Ariel view of Srinagar city during the lockdown in view of corona virus on Saturday 4 April 2020. KL Image by Bilal Bahadur

At Reshipora village of Kulgam, Ghulam Rasool’s family is in a state of mourning after losing their female head to the virus. Many members of his extended family had tested positive and were hospitalized. However, except his wife, everyone else recovered. Normally, Mohalla Committees in Kashmir serve the grief-stricken families and their visitors for three days, but owing to the virus Ghulam’s family had to cook themselves.

“Although people did not visit us, the immediate family members and close relatives were present. We decided to serve them in disposable plates and glasses,” Ghulam’s son said.

Two Friends

Majida and Suhani’s bond is another instance of how Covid hit families manage the quarantine time.

For a week, Suhani wakes up with Majida’s call who tells her how many breads she has to buy for the family has been quarantined for the past week. Suhani, who is Majidas best friend as well as a classmate walks on crutches. But she religiously tries her best to fulfil every requirement of her friend’s family.

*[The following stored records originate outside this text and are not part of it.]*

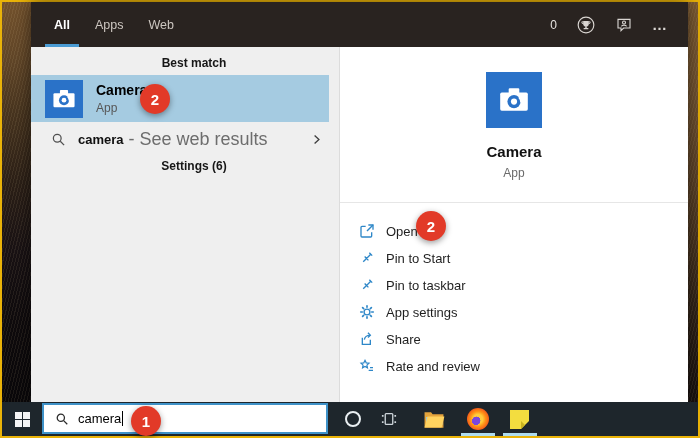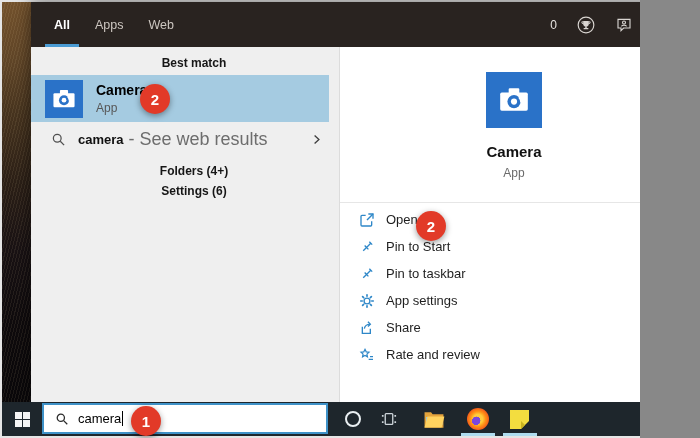--- a/index.html
+++ b/index.html
@@ -4,7 +4,7 @@
 <style>
   * { margin:0; padding:0; box-sizing:border-box; }
   body { background:#888; font-family:"Liberation Sans","DejaVu Sans",sans-serif; }
-  .screen { position:relative; width:640px; height:438px; background:#e5e5e5; overflow:hidden;padding-left:17px; }
+  .screen { position:relative; width:700px; height:438px; background:#eab308; overflow:hidden;padding-left:17px; }
 
   
   .wall { position:absolute; top:2px; height:400px; }

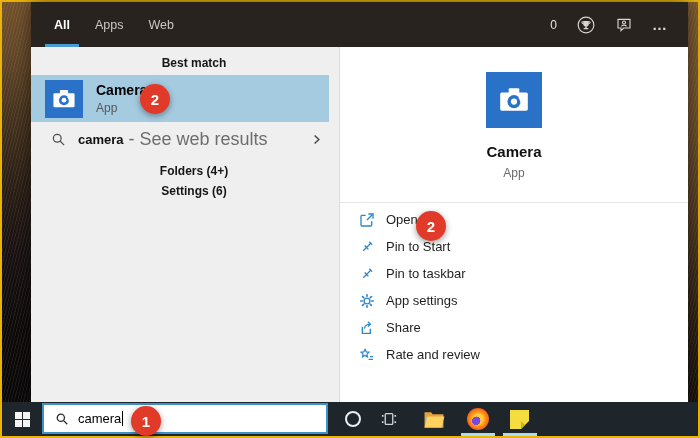--- a/index.html
+++ b/index.html
@@ -162,7 +162,6 @@
           </span>
         </div>
 
-        <div class="section-h sh-folders">Folders (4+)</div>
         <div class="section-h sh-settings">Settings (6)</div>
       </div>
 

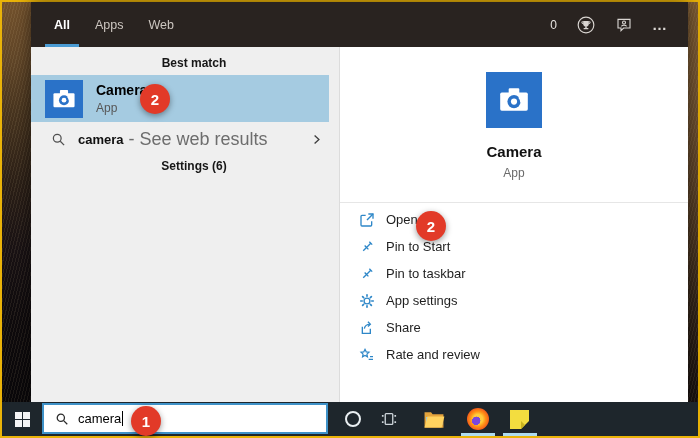--- a/index.html
+++ b/index.html
@@ -49,7 +49,7 @@
   .app-type { margin-top:6px; text-align:center; font-size:12px; color:#6a6a6a; }
   .divider { margin-top:22px; border-top:1px solid #e6e6e6; }
   .actions { padding-top:9px; }
-  .action { height:27px; display:flex; align-items:flex-start; padding-left:19px; cursor:default; }
+  .action { height:27px; display:flex; align-items:flex-end; padding-left:19px; cursor:default; }
   .action svg { width:16px; height:16px; flex:0 0 auto; }
   .action-label { margin-left:11px; font-size:13px; color:#1f1f1f; }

Majidas family, however, was abandoned by everyone around because her brother who works at a bank is said to have carried the Covid19 into the locality. A day after testing positive for Covid19, they were denied milk by the neighbours where they used to buy it for many years.

Noisy Nights

It has been more than a month since the vibrating sound of an electricity generator has become a part of life for the Andrabi family of Panzath village in Qazigund. The head of the family, Ghulam Mohidin Andrabi, 90, has been put on oxygen.

In the last week of March, Andrabi while planting some ornamental seedlings with his gardener felt a strange body ache and back pain. Since Andrabi is aged and had been standing there for hours it looked like fatigue. But during the night when Andrabi suddenly complained of breathlessness, the whole family panicked and rushed him to the hospital. His oxygen level had fallen very low and doctors suggested the oxygen concentrator to the family.

The following day, the family arranged an oxygen concentrator and a generator to make the concentrator work without any fluctuation. After a few days, the family heard of a testing camp in a school of a nearby village and took Andrabi there for a Covid test. Meanwhile, the whole family experienced severe symptoms like severe cough, exhaustion and difficulty in breathing. After two days, when someone was sent to collect the report, he was told that his sample is missing.

Among all the family members, Andrabi’s daughter in law, Syed Rihana was the worst hit.  This created the problem as there was no one to manage the domestic work for the family.

The following day when Andrabi’s daughter who had come to see her father tested positive along with her whole family, this made the family go for RT-PCR. The whole family tested positive except for Andrabi himself who didn’t test as he couldn’t move out of his home. The youngest son of the family, Haider, 21, put a handwritten note on the gate, which read Home Quarantine Please Maintain Distance.

“We had to suffer for almost 11 days when getting cooked food was a challenge but every day someone among us would get a call from our relatives or neighbours asking us to collect the food at the door.